• Aim of the task
Set down all of the entries word for word, omitting the images they contain.

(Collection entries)
--- --- ---

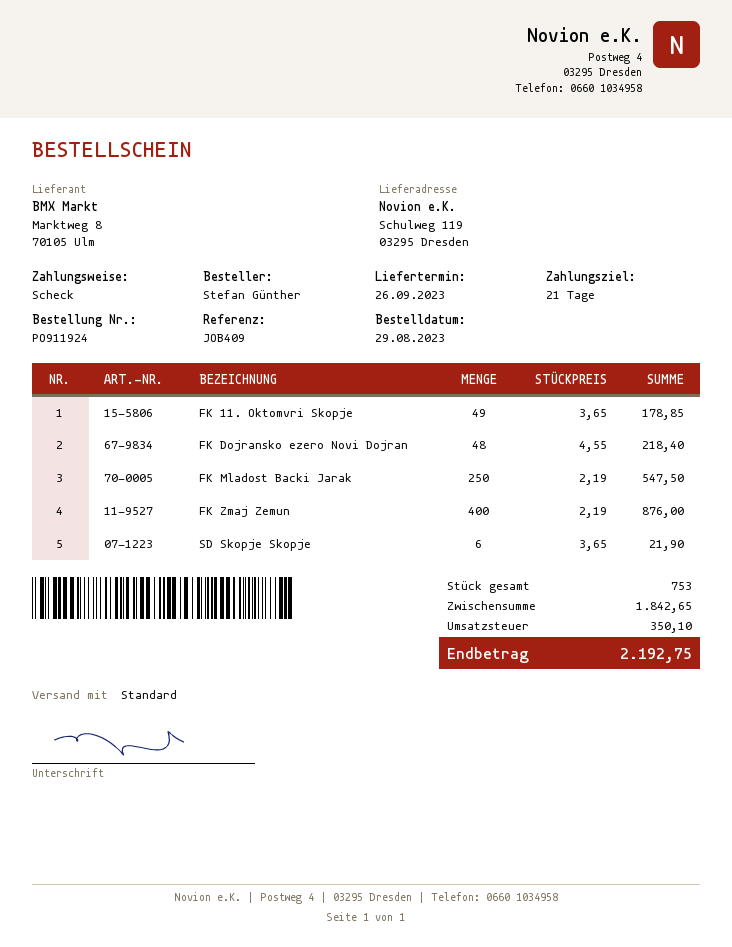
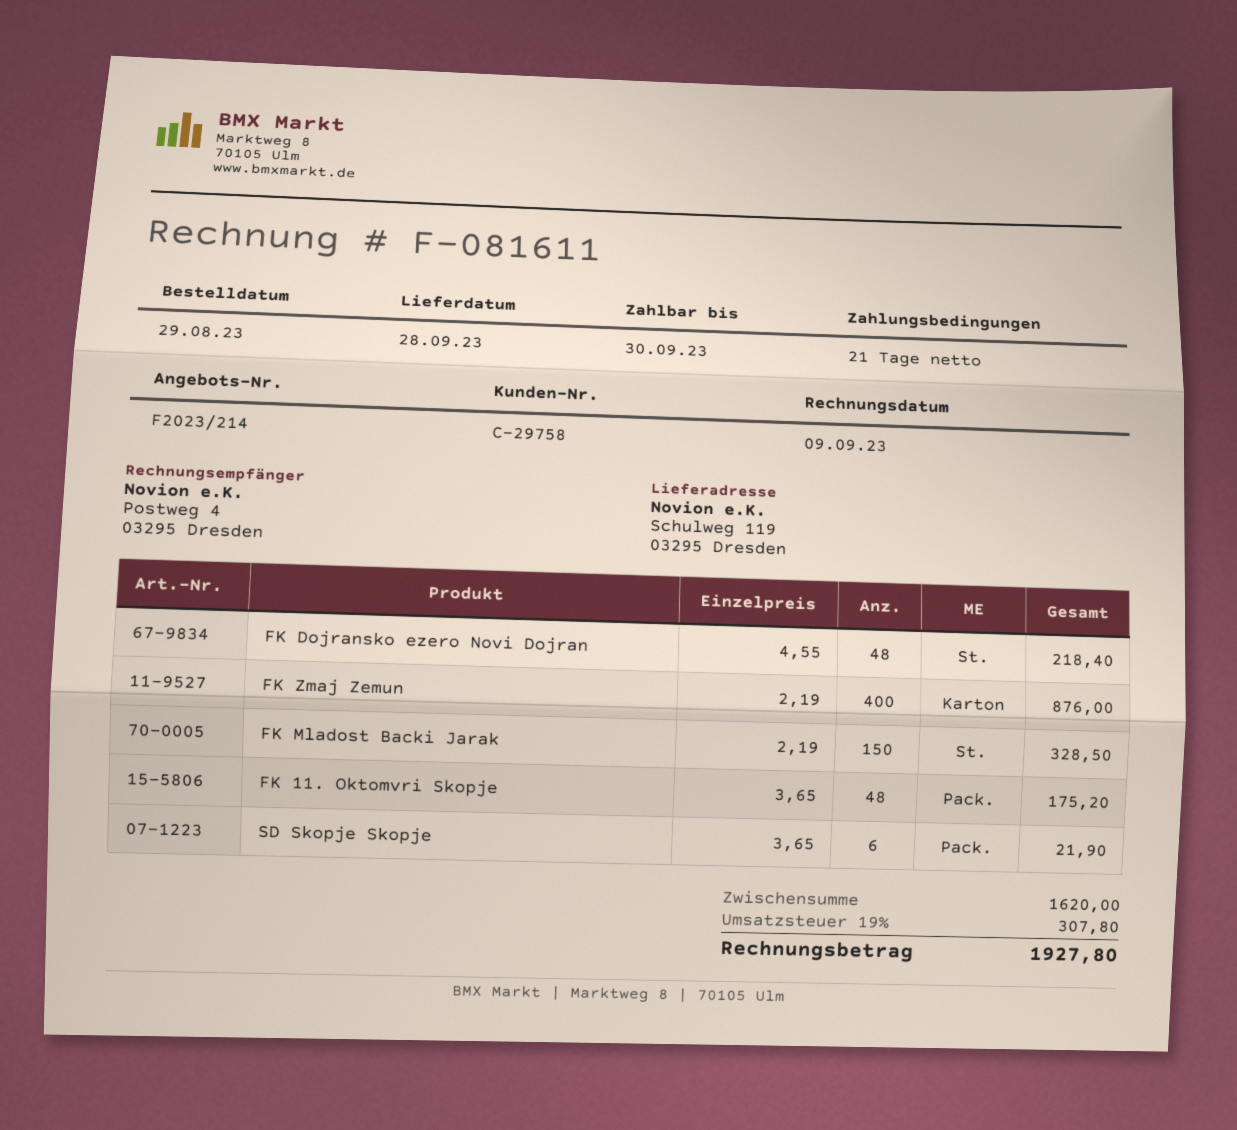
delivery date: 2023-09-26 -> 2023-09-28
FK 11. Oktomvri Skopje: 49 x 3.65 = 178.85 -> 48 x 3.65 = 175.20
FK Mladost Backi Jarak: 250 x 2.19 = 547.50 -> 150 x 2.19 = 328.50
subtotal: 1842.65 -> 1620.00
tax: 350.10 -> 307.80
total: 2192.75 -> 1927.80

--- --- ---

• Answer area
delivery date: 2023-09-26 -> 2023-09-28
FK 11. Oktomvri Skopje: 49 x 3.65 = 178.85 -> 48 x 3.65 = 175.20
FK Mladost Backi Jarak: 250 x 2.19 = 547.50 -> 150 x 2.19 = 328.50
subtotal: 1842.65 -> 1620.00
tax: 350.10 -> 307.80
total: 2192.75 -> 1927.80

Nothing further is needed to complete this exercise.